— TASK TO COMPLETE —
Copy every entry below exactly as it appears, leaving out the images.

(Revision tracking records)
·····

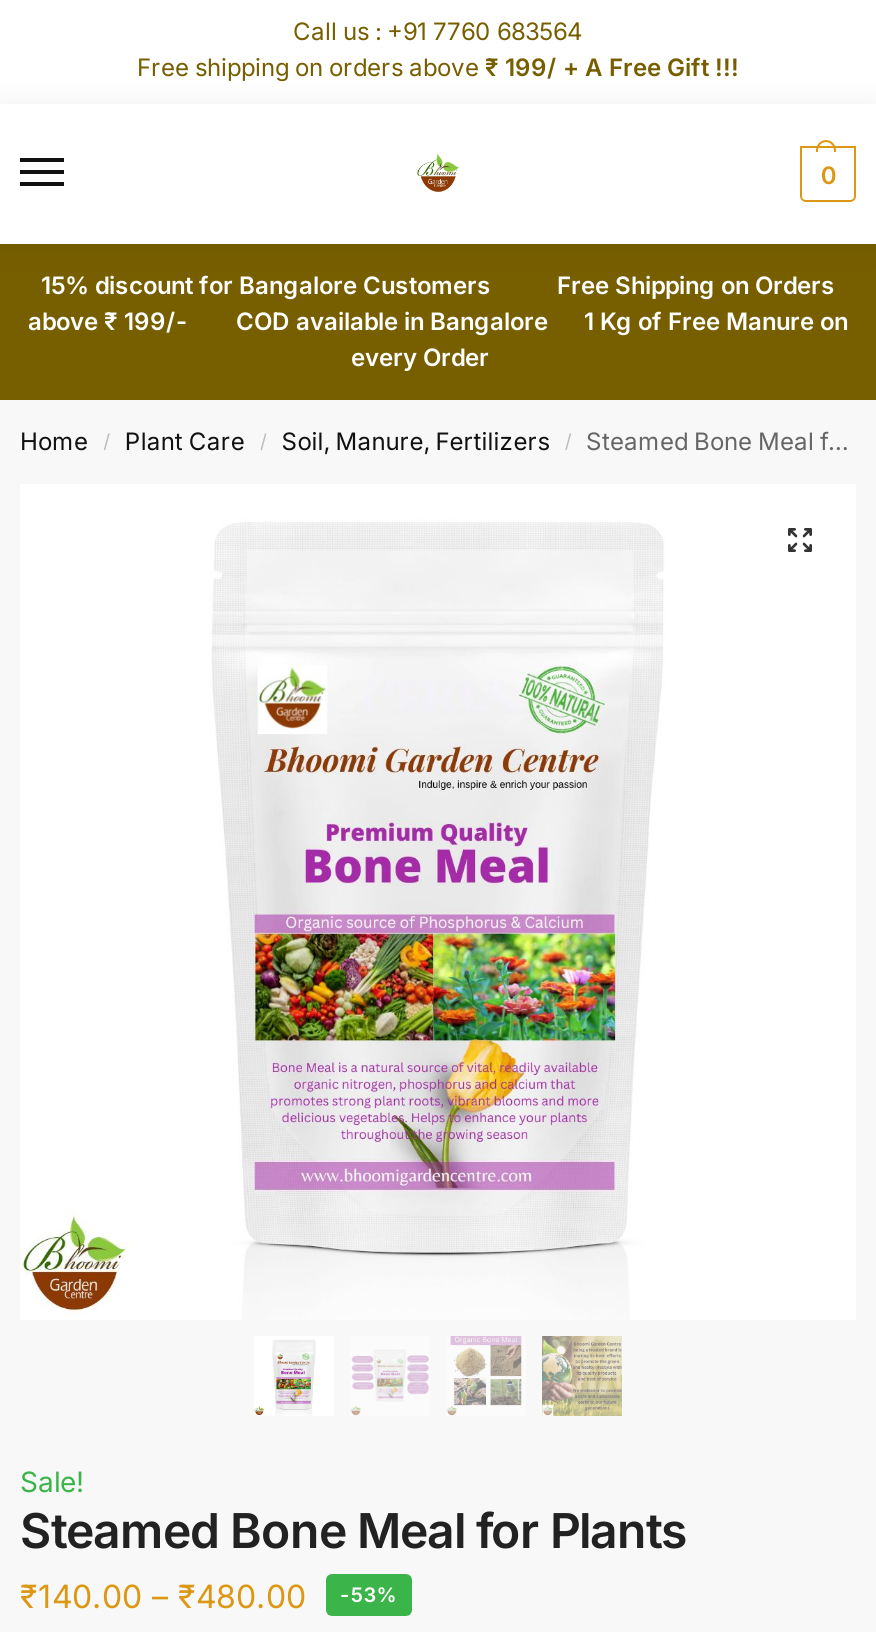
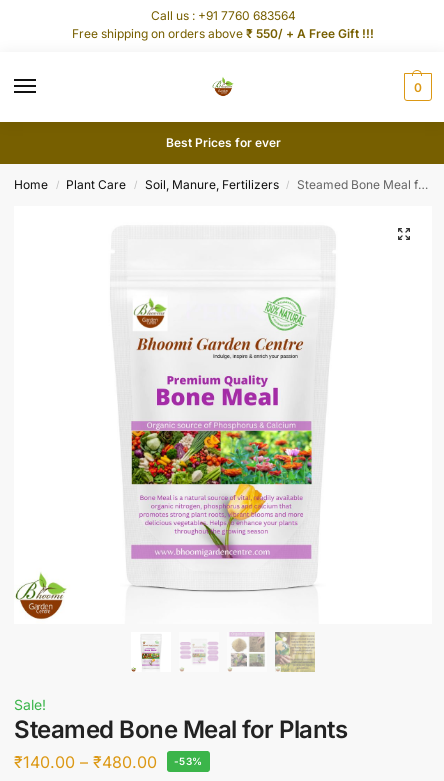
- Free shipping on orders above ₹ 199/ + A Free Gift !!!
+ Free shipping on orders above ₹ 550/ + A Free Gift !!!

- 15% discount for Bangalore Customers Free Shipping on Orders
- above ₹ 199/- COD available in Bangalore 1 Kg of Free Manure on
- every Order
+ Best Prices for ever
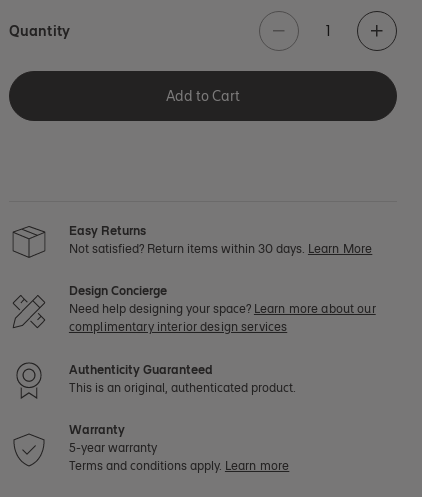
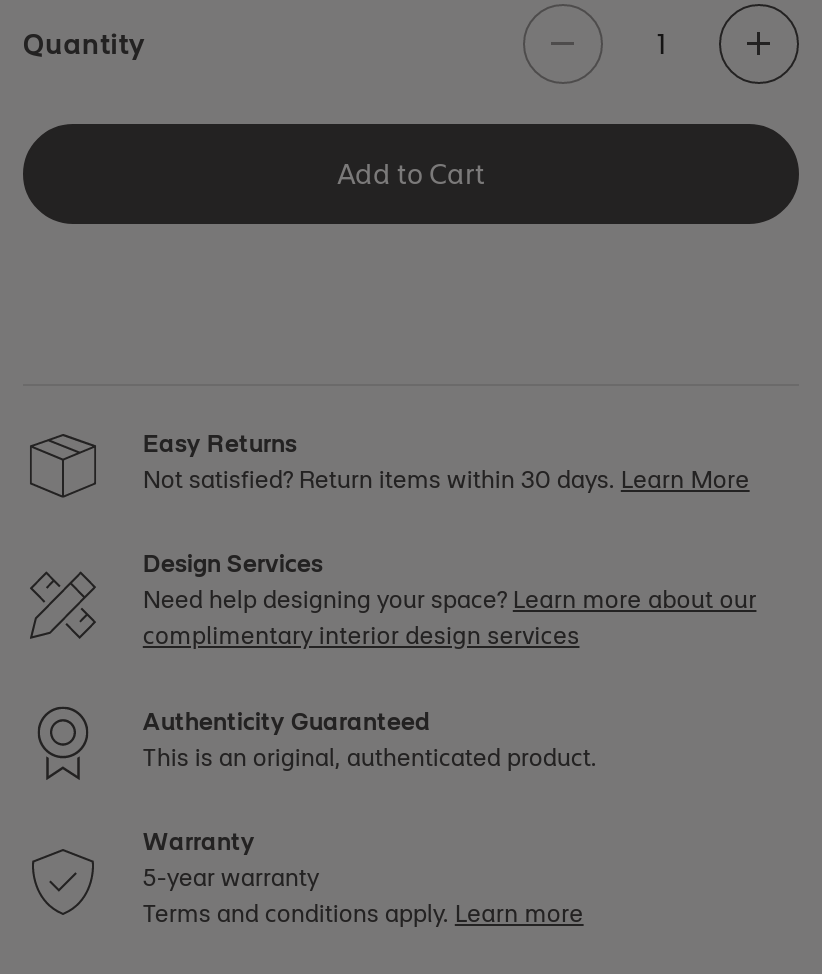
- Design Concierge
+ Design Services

·····

— RESULT FOR THIS EXERCISE —
- Free shipping on orders above ₹ 199/ + A Free Gift !!!
+ Free shipping on orders above ₹ 550/ + A Free Gift !!!

- 15% discount for Bangalore Customers Free Shipping on Orders
- above ₹ 199/- COD available in Bangalore 1 Kg of Free Manure on
- every Order
+ Best Prices for ever
- Design Concierge
+ Design Services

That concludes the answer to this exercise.